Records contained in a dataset
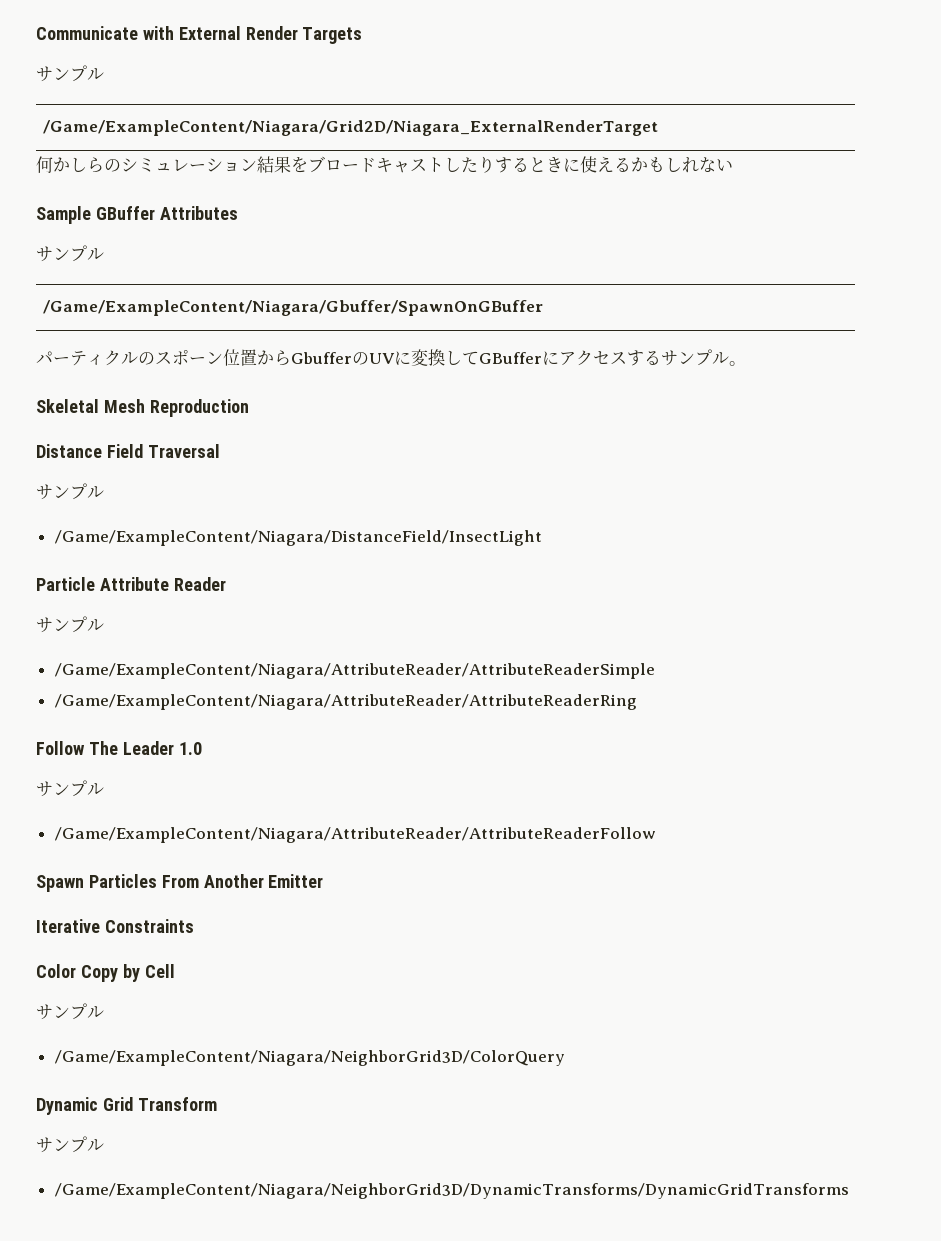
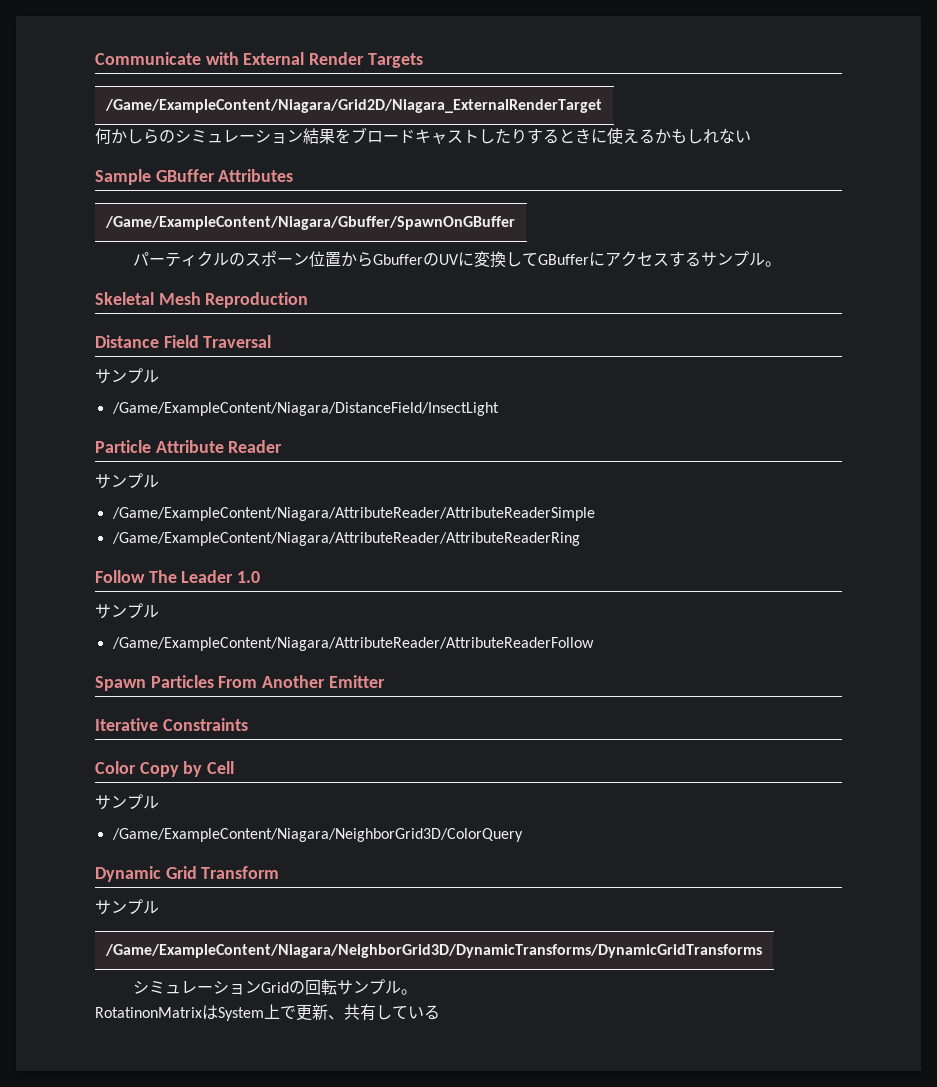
  Communicate with External Render Targets
- サンプル
  Sample GBuffer Attributes
- サンプル
  /Game/ExampleContent/Niagara/NeighborGrid3D/DynamicTransforms/DynamicGridTransforms
+ シミュレーションGridの回転サンプル。
+ RotatinonMatrixはSystem上で更新、共有している

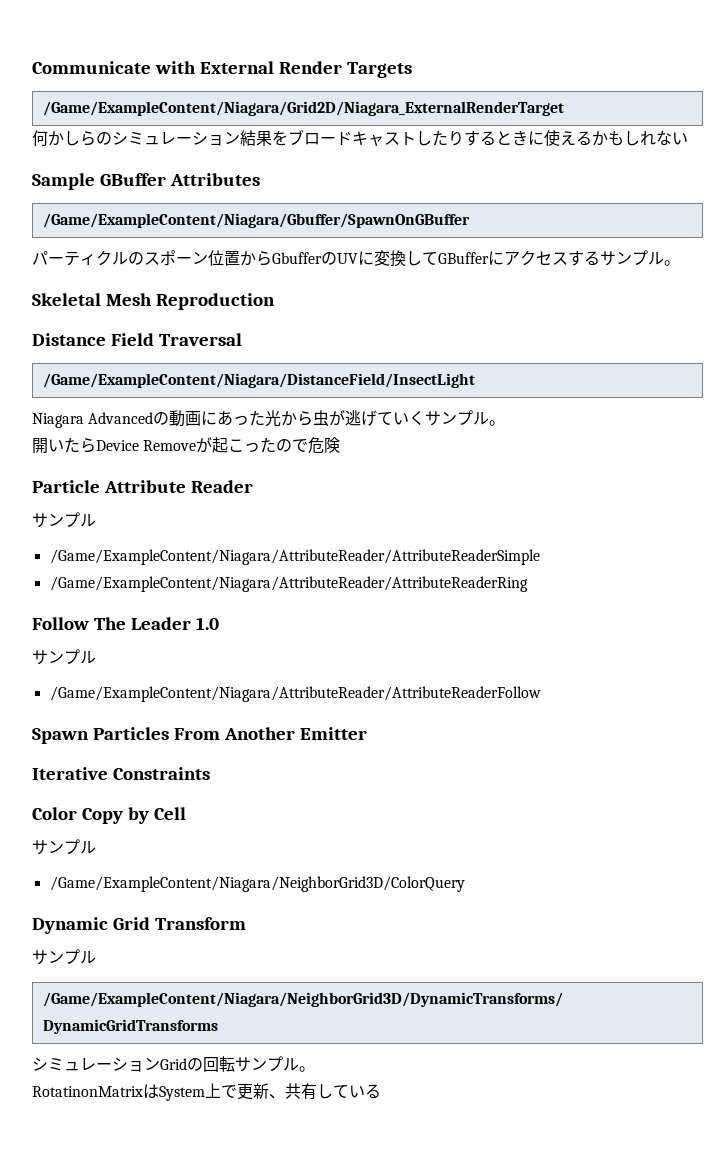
  Distance Field Traversal
- サンプル
  /Game/ExampleContent/Niagara/DistanceField/InsectLight
+ Niagara Advancedの動画にあった光から虫が逃げていくサンプル。
+ 開いたらDevice Removeが起こったので危険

§ About this task: What is needed is every entry above, repeated exactly, with the pictures dropped.

§ Final answer:
  Communicate with External Render Targets
- サンプル
  Sample GBuffer Attributes
- サンプル
  /Game/ExampleContent/Niagara/NeighborGrid3D/DynamicTransforms/DynamicGridTransforms
+ シミュレーションGridの回転サンプル。
+ RotatinonMatrixはSystem上で更新、共有している

  Distance Field Traversal
- サンプル
  /Game/ExampleContent/Niagara/DistanceField/InsectLight
+ Niagara Advancedの動画にあった光から虫が逃げていくサンプル。
+ 開いたらDevice Removeが起こったので危険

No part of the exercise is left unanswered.